The pearl giant has unveiled its renovated flagship in the Crown Building — which is also home to luxury boutiques Piaget, Bulgari and soon, Ermenegildo Zegna — at 730 Fifth Avenue, at 57th Street, in New York.

The updated 1,800-square-foot space reflects the same design principles found in Mikimoto’s stores in Hong Kong; Nagoya, Japan, and Taipei, Taiwan, and reveals a new “gold standard” for the company’s retail outposts going forward, according to Yugo Tsukikawa, senior vice president of marketing and brand strategy in the U.S.

“Everything has derived from this new starting point,” Tsukikawa explained, citing 2017 as a milestone year for the company, when Mikimoto will unveil its flagship in Tokyo’s Ginza district. The store has been completely revamped and stands 12 stories high. (Mikimoto operates 27 global stores — including four in the U.S. — with 174 points of sale worldwide.)

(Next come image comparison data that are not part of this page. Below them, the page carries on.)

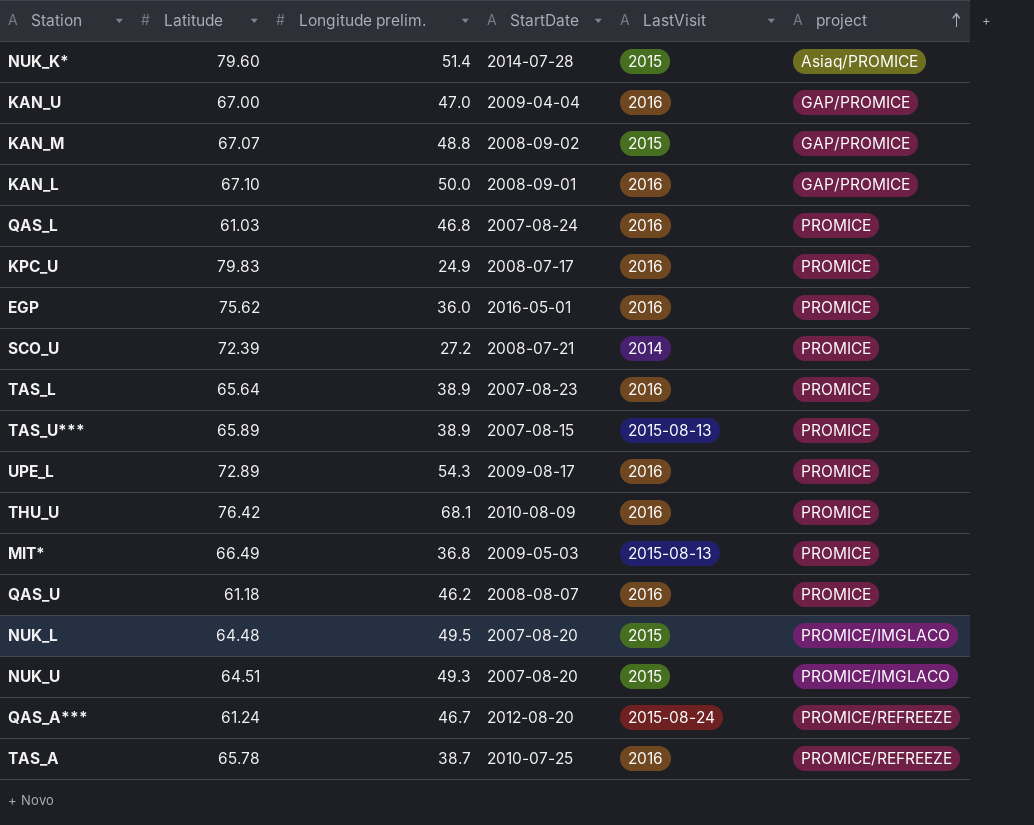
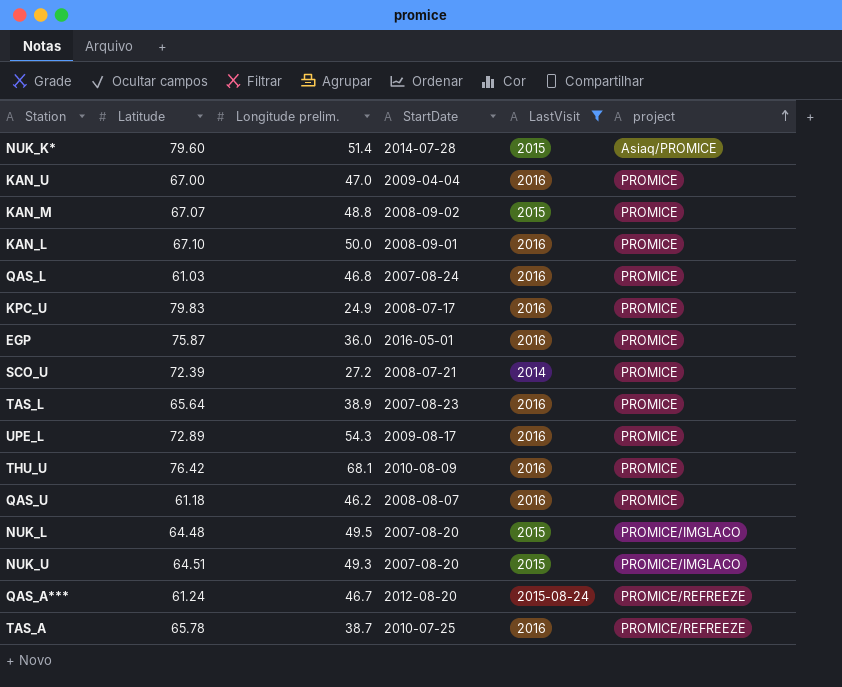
filter: none -> LastVisit != 2015-08-13
KAN_U | project: GAP/PROMICE -> PROMICE
KAN_M | project: GAP/PROMICE -> PROMICE
KAN_L | project: GAP/PROMICE -> PROMICE
EGP | Latitude: 75.62 -> 75.87

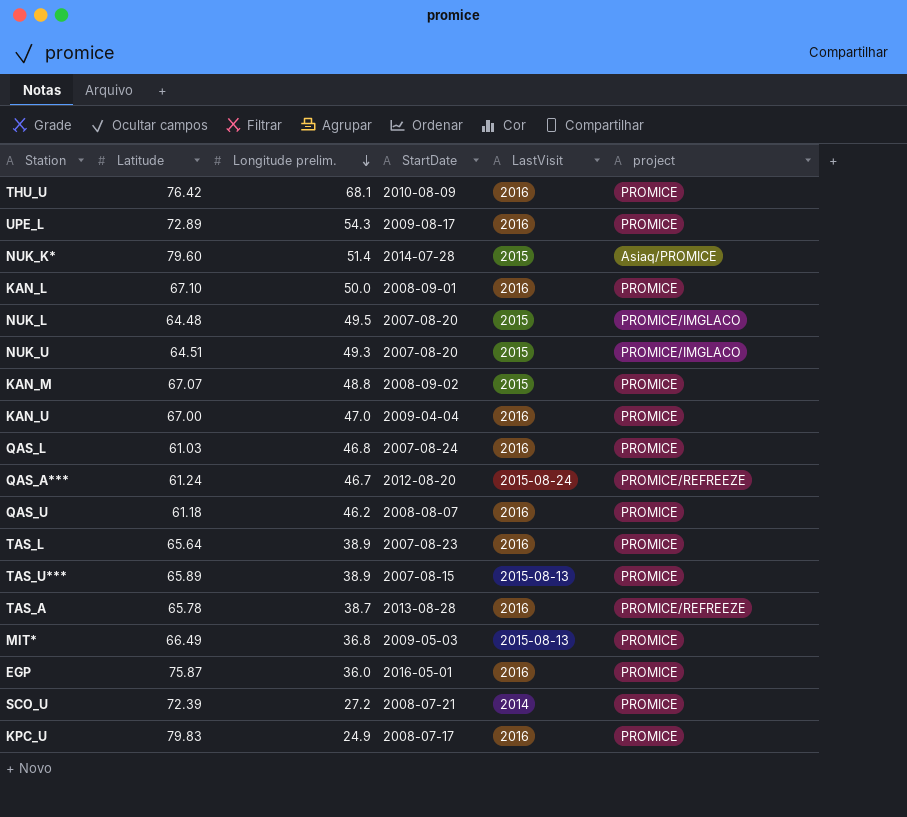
filter: LastVisit != 2015-08-13 -> none
row order: project ascending -> Longitude prelim. descending
TAS_A | StartDate: 2010-07-25 -> 2013-08-28

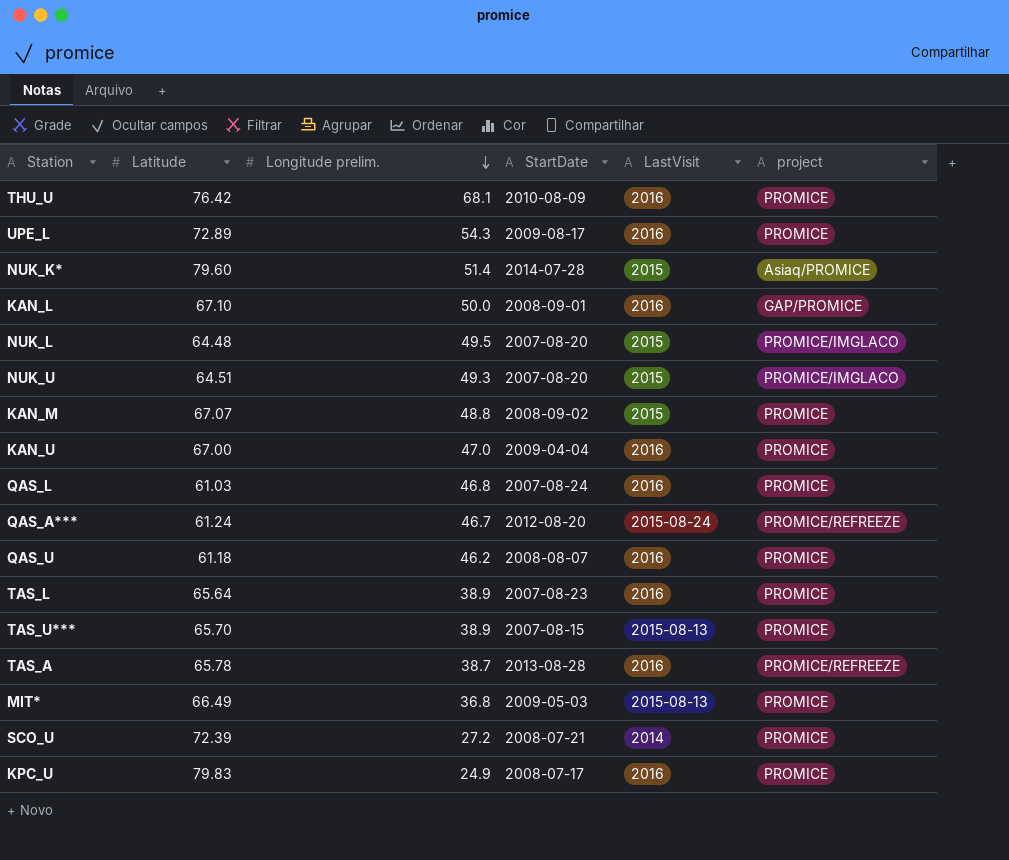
row EGP: 75.87 | 36.0 | 2016-05-01 | 2016 | PROMICE -> none
KAN_L | project: PROMICE -> GAP/PROMICE
TAS_U*** | Latitude: 65.89 -> 65.70

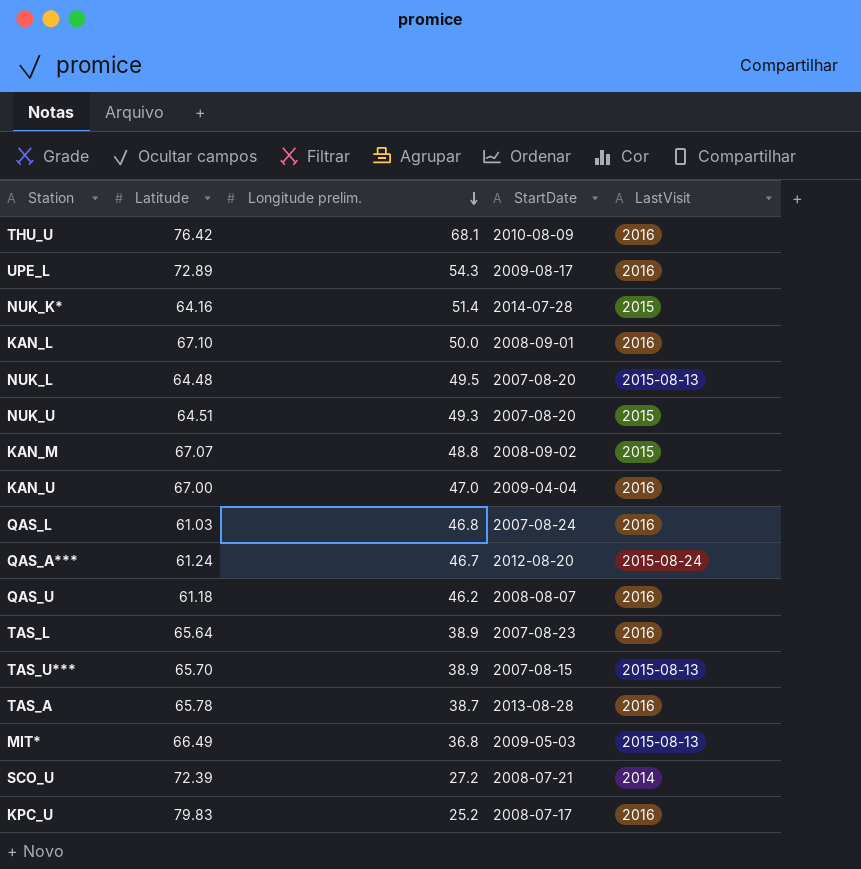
column project | position: 6 -> none
NUK_K* | Latitude: 79.60 -> 64.16
NUK_L | LastVisit: 2015 -> 2015-08-13
KPC_U | Longitude prelim.: 24.9 -> 25.2

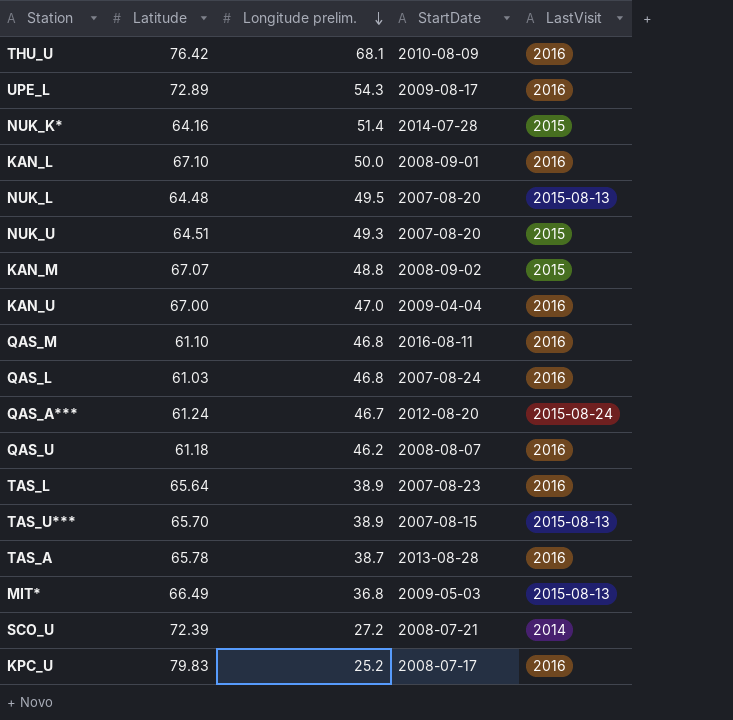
row QAS_M: none -> 61.10 | 46.8 | 2016-08-11 | 2016

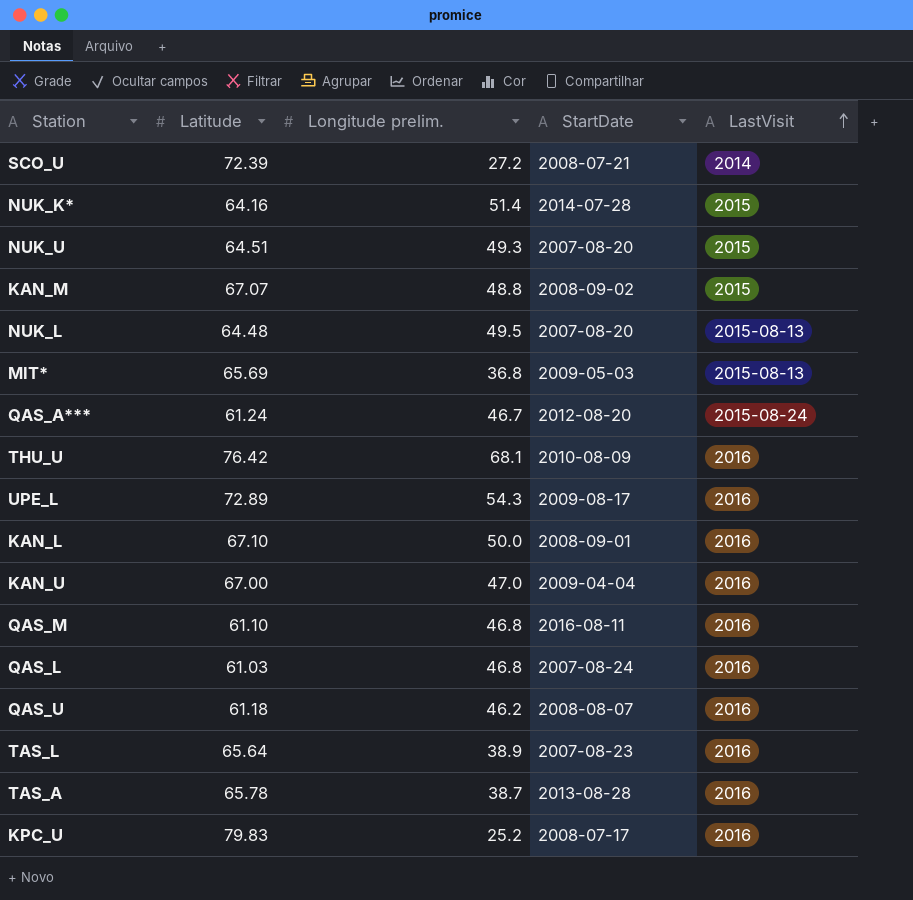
row order: Longitude prelim. descending -> LastVisit ascending
row TAS_U***: 65.70 | 38.9 | 2007-08-15 | 2015-08-13 -> none
MIT* | Latitude: 66.49 -> 65.69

The New York location boasts walls lined with custom-made panels of Nishijin-ori, a traditional woven Japanese fabric showcasing an intricate wave pattern meant to mimic the ocean. Floating glass chandeliers decorate the ceiling while three towers encased in gold frame the entrance.

“It’s a beautiful store, but you have to envision: 15 years from now, will we still think that?” Tsukikawa said. “And I think, hopefully, the answer will be yes.”

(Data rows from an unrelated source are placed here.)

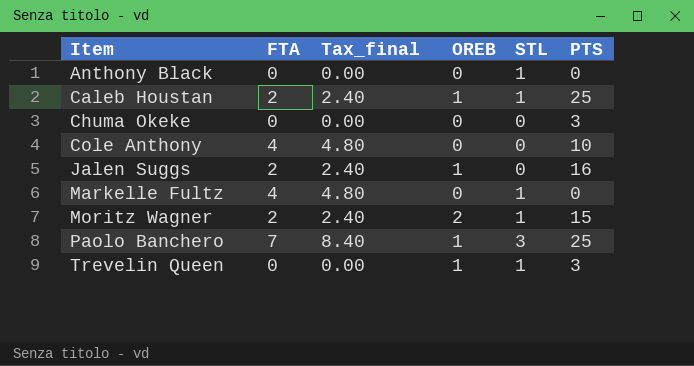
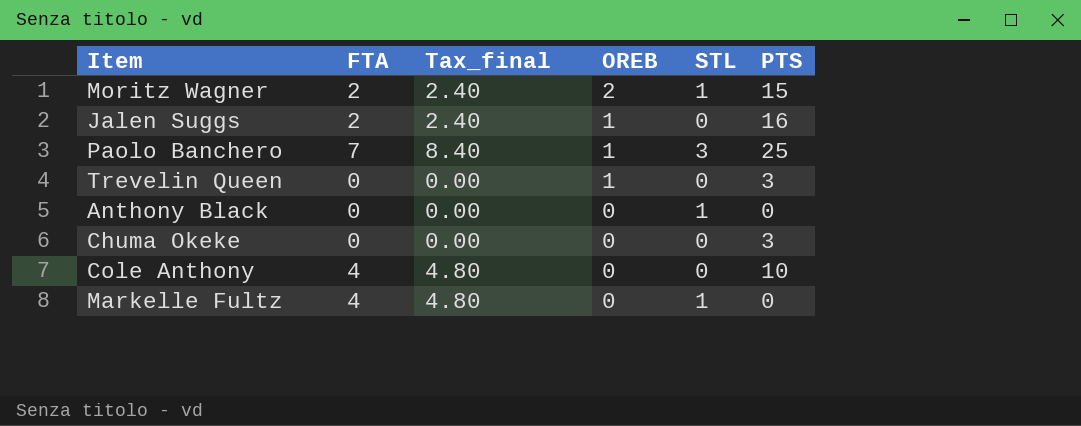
row order: Item ascending -> OREB descending
row Caleb Houstan: 2 | 2.40 | 1 | 1 | 25 -> none
Trevelin Queen | STL: 1 -> 0

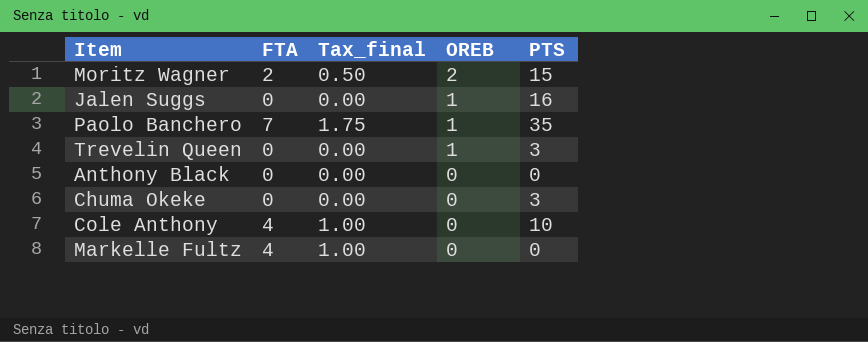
column STL | position: 5 -> none
column Tax_final | formula: [FTA] * 1.2 -> [FTA] * 0.25
Jalen Suggs | FTA: 2 -> 0
Paolo Banchero | PTS: 25 -> 35

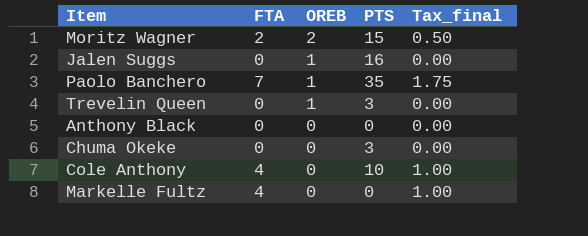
column Tax_final | position: 3 -> 5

Aside from its cultured pearl strands and jewelry — including conch, melo, baroque and akoya pearls from the White South Sea, Black South Sea and Golden South Sea — the boutique also houses a gallery with other precious gems, including diamonds, emeralds and sapphires.

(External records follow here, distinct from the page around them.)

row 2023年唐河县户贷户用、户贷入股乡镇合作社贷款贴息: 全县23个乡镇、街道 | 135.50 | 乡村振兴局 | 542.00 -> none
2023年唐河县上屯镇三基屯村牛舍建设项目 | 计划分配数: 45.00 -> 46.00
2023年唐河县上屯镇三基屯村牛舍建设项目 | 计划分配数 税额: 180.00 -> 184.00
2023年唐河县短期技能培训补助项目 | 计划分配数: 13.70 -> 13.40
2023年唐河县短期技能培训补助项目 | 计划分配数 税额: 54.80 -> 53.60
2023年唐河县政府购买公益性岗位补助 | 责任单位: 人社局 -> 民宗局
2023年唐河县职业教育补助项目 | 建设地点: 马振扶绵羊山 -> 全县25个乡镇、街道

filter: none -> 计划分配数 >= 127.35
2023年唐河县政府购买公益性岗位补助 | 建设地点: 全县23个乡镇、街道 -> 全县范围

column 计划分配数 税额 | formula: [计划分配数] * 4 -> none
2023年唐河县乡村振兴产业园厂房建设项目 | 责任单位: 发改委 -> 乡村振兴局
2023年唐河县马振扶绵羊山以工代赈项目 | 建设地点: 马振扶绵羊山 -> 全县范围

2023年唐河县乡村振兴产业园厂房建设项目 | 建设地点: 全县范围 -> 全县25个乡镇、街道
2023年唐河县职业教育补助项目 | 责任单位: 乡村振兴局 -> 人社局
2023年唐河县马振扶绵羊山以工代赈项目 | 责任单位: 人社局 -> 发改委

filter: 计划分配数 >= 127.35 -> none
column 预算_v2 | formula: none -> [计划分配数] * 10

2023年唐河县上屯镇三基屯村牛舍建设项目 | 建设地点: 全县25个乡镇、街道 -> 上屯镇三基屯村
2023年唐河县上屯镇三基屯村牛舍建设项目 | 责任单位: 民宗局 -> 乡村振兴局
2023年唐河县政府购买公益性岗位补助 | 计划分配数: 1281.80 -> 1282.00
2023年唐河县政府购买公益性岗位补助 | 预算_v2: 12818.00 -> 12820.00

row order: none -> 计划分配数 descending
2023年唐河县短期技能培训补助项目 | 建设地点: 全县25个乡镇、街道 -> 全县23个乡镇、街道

“Mikimoto was known as a purveyor of pearls, but after 123 years, we’ve evolved. At one point, more than 60 percent of our sales in Japan were in diamonds and other stones,” Tsukikawa said. “Nonpearl jewelry has always been a big part of our business outside of the U.S., and in the U.S., we’re entering that jewelry space as well.”

To mark the New York store reopening, Mikimoto also unveiled its latest coffee table book in collaboration with Assouline, “The Pearl Necklace,” at a cocktail party on Oct. 25 at Omar’s La Ranita in Manhattan.

Through images of fine art, film, advertisements, illustrations and fashion photography, the 300-page book, authored by London-based jewelry historian Vivienne Becker, follows the history of the pearl as modeled by a wide range of women, from Renaissance queens and maharajas to Hollywood starlets.

There’s a Joseph Karl Stieler painting of Maria Anna von Bayern, Princess of Bavaria, wearing strands of pearls in the mid-19th century; a Eugene Robert Richee photograph of Louise Brooks wearing a pearl necklace in 1928; a still from the 1974 film “The Great Gatsby” of Mia Farrow as Daisy Buchanan, and a Bruce Weber photograph of Lady Gaga circa 2015, with a Mikimoto Akoya cultured pearl necklace dangling from her mouth.

“Pearls have always been and always will be,” Tsukikawa said. “We’re blessed with a product that has history — and staying power. From Cleopatra to today’s modern woman, pearls exude a sophisticated elegance. You can see that through the book. I was thinking about it, and if I were to make an analogy: Within the company, a pearl is like a rose and the diamonds are like baby’s breath. The pearl is truly the queen of gems.”